ABOUT THIS TASK
In the copy, include no images. Reproduce the entries exactly.

TASK DATA
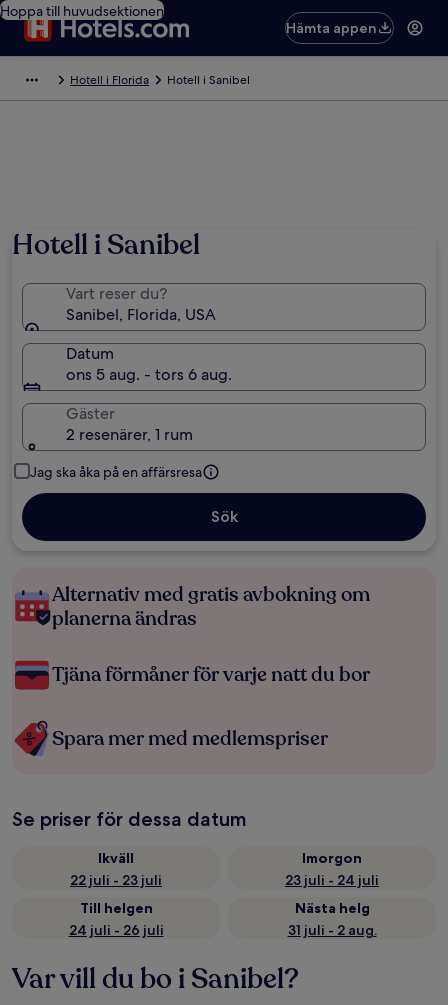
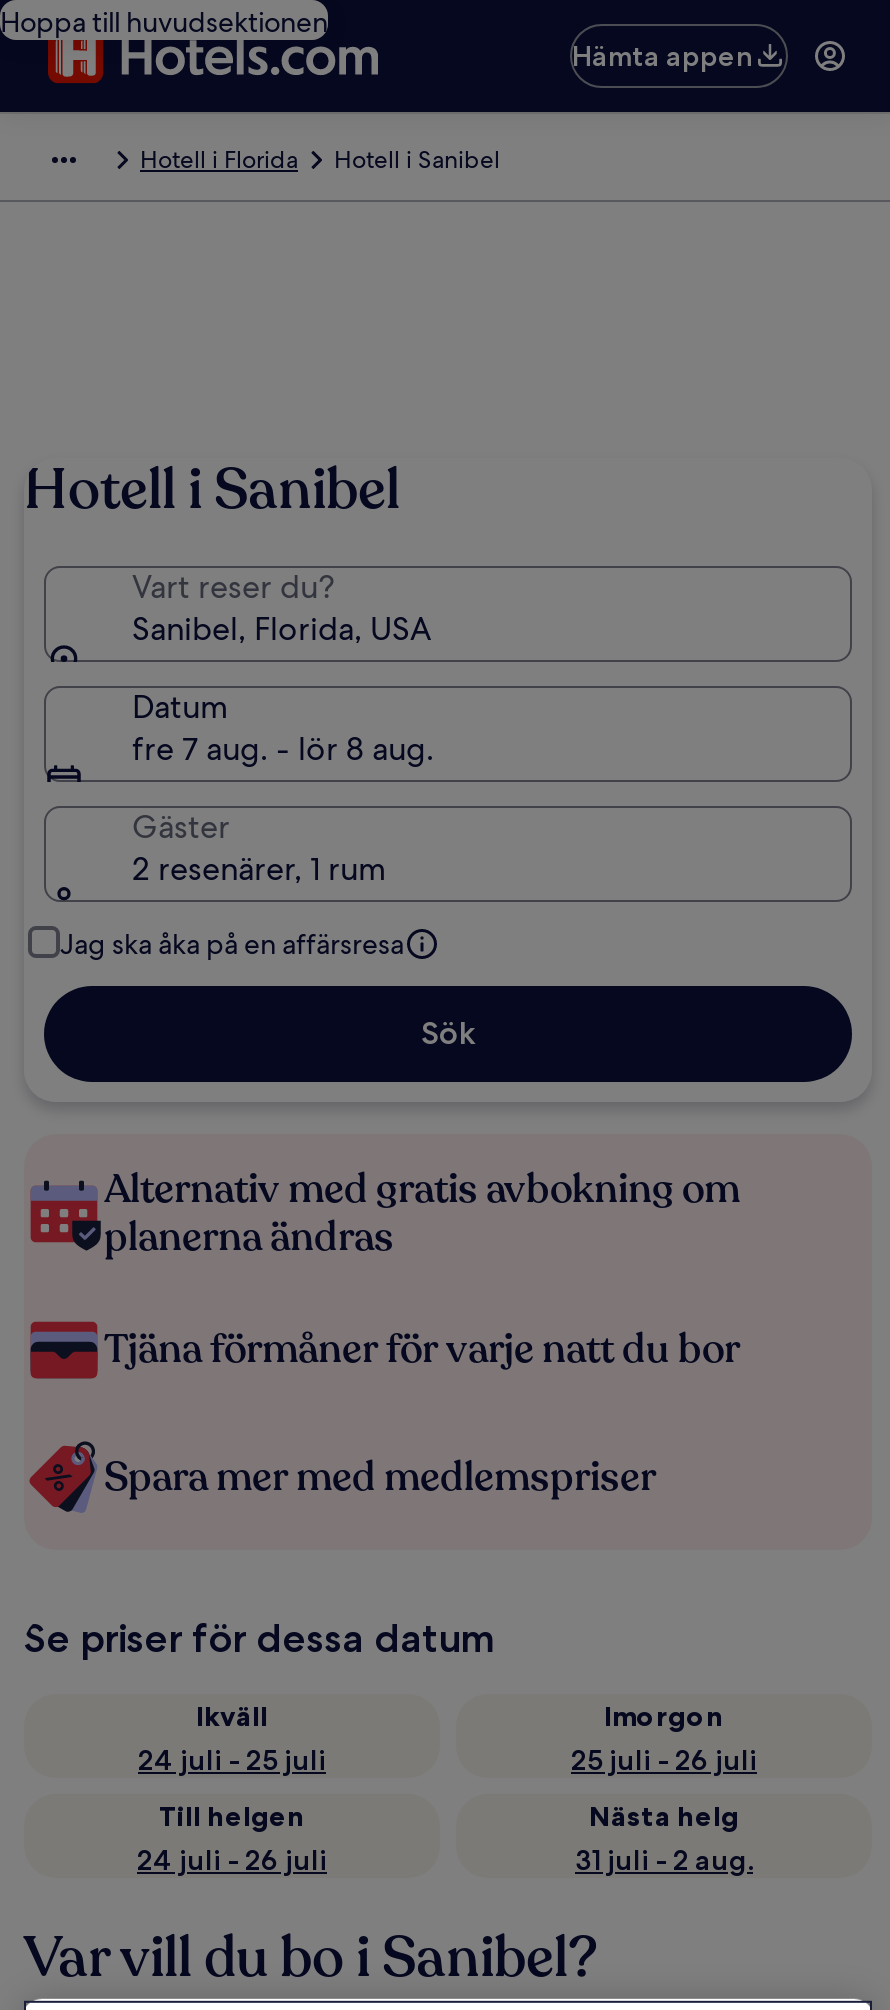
- ons 5 aug. - tors 6 aug.
+ fre 7 aug. - lör 8 aug.

- 22 juli - 23 juli
+ 24 juli - 25 juli

- 23 juli - 24 juli
+ 25 juli - 26 juli
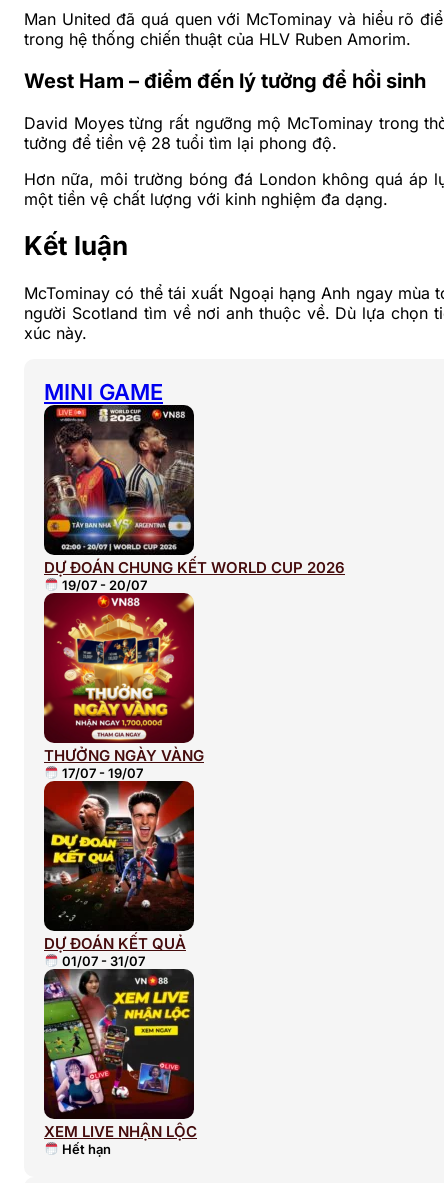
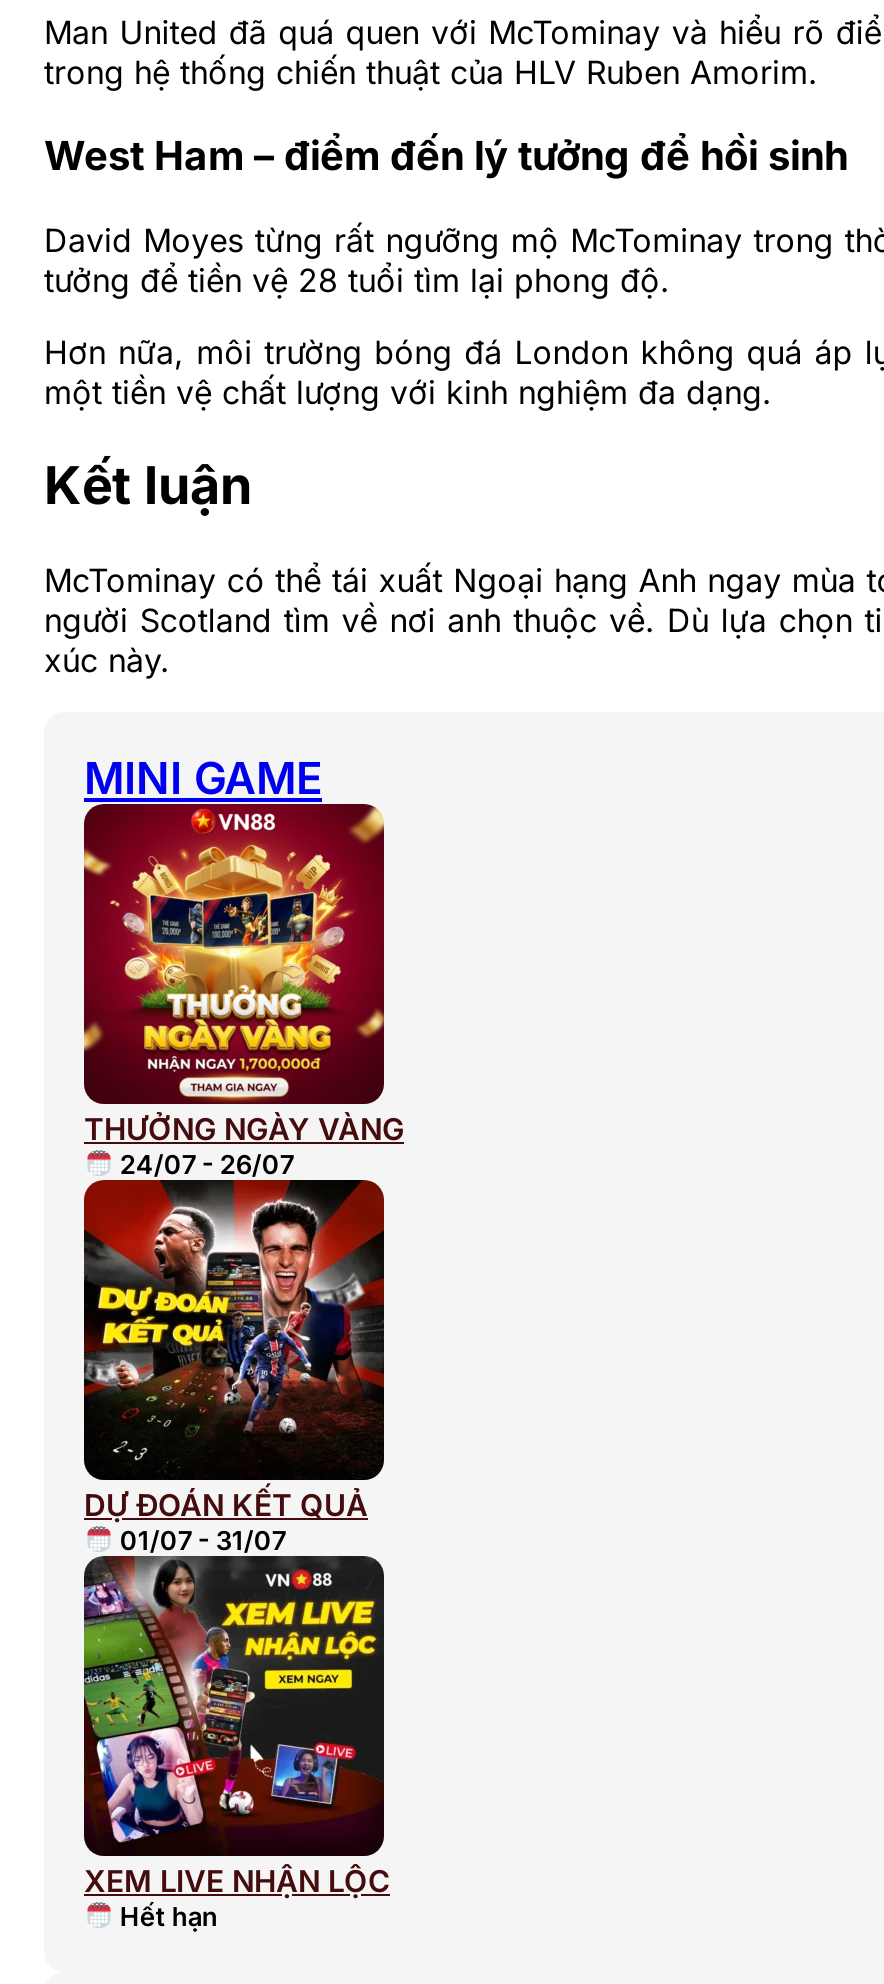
- [image]
- DỰ ĐOÁN CHUNG KẾT WORLD CUP 2026
- 19/07 - 20/07

- 17/07 - 19/07
+ 24/07 - 26/07
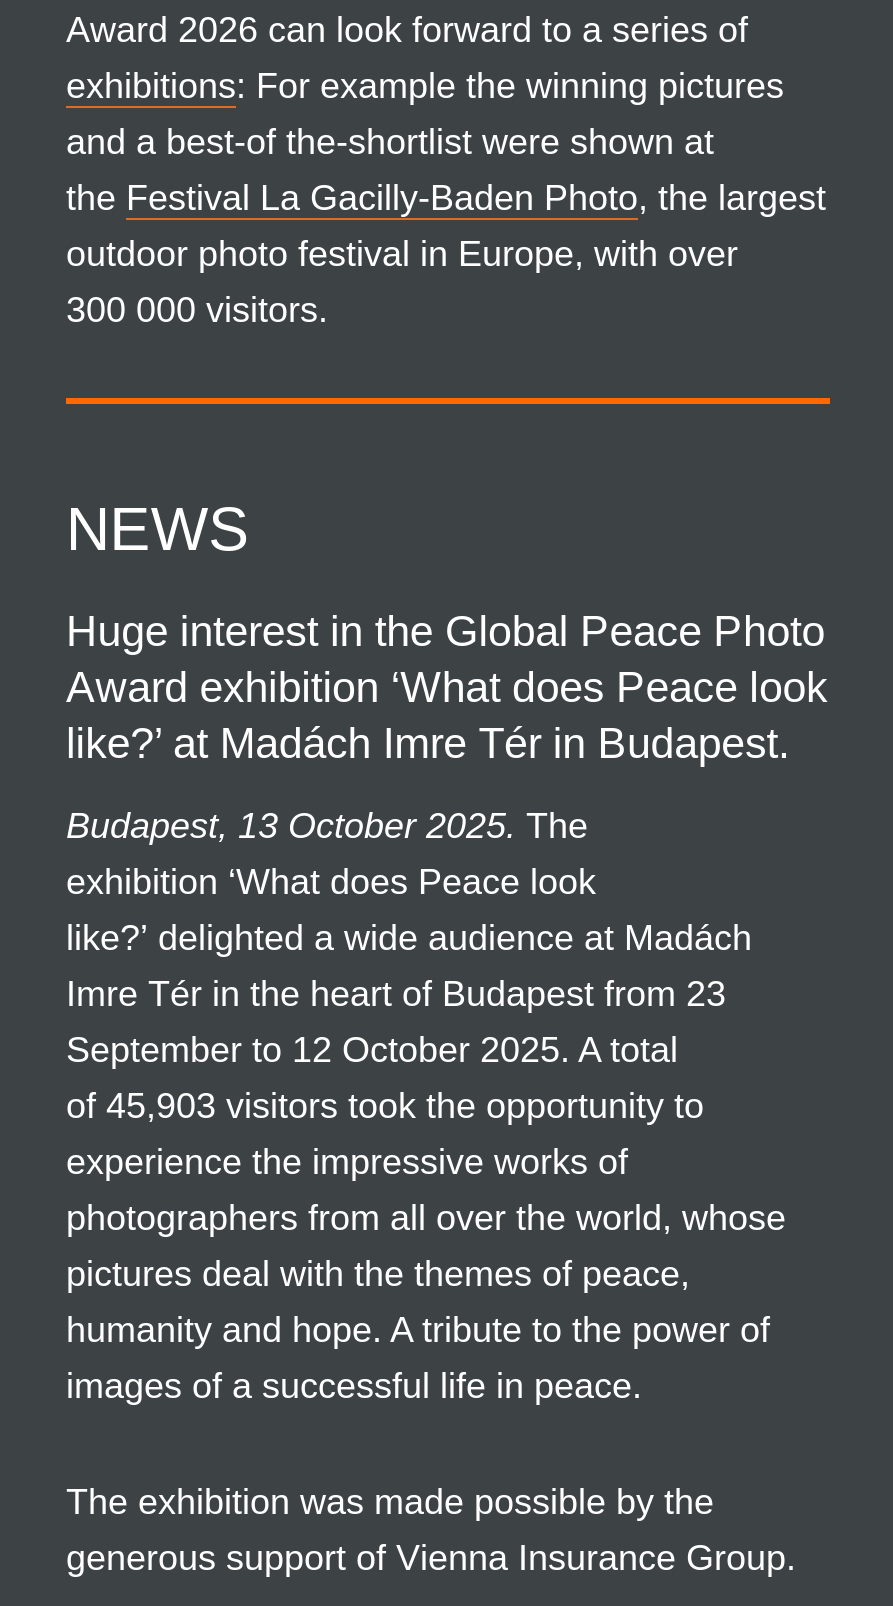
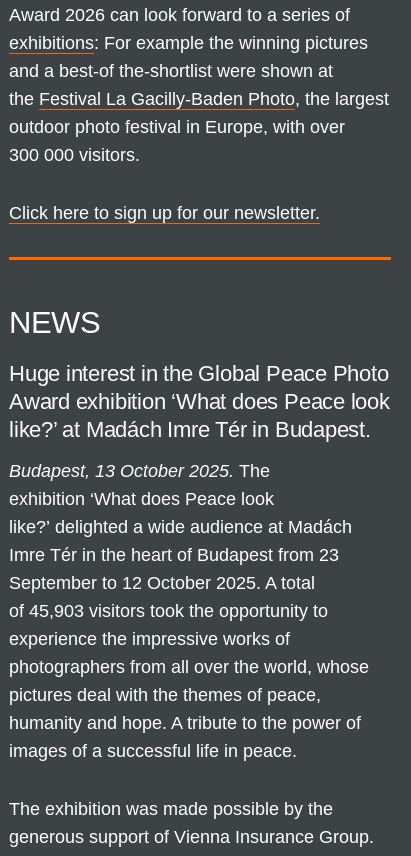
+ Click here to sign up for our newsletter.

TASK RESPONSE
- ons 5 aug. - tors 6 aug.
+ fre 7 aug. - lör 8 aug.

- 22 juli - 23 juli
+ 24 juli - 25 juli

- 23 juli - 24 juli
+ 25 juli - 26 juli
- [image]
- DỰ ĐOÁN CHUNG KẾT WORLD CUP 2026
- 19/07 - 20/07

- 17/07 - 19/07
+ 24/07 - 26/07
+ Click here to sign up for our newsletter.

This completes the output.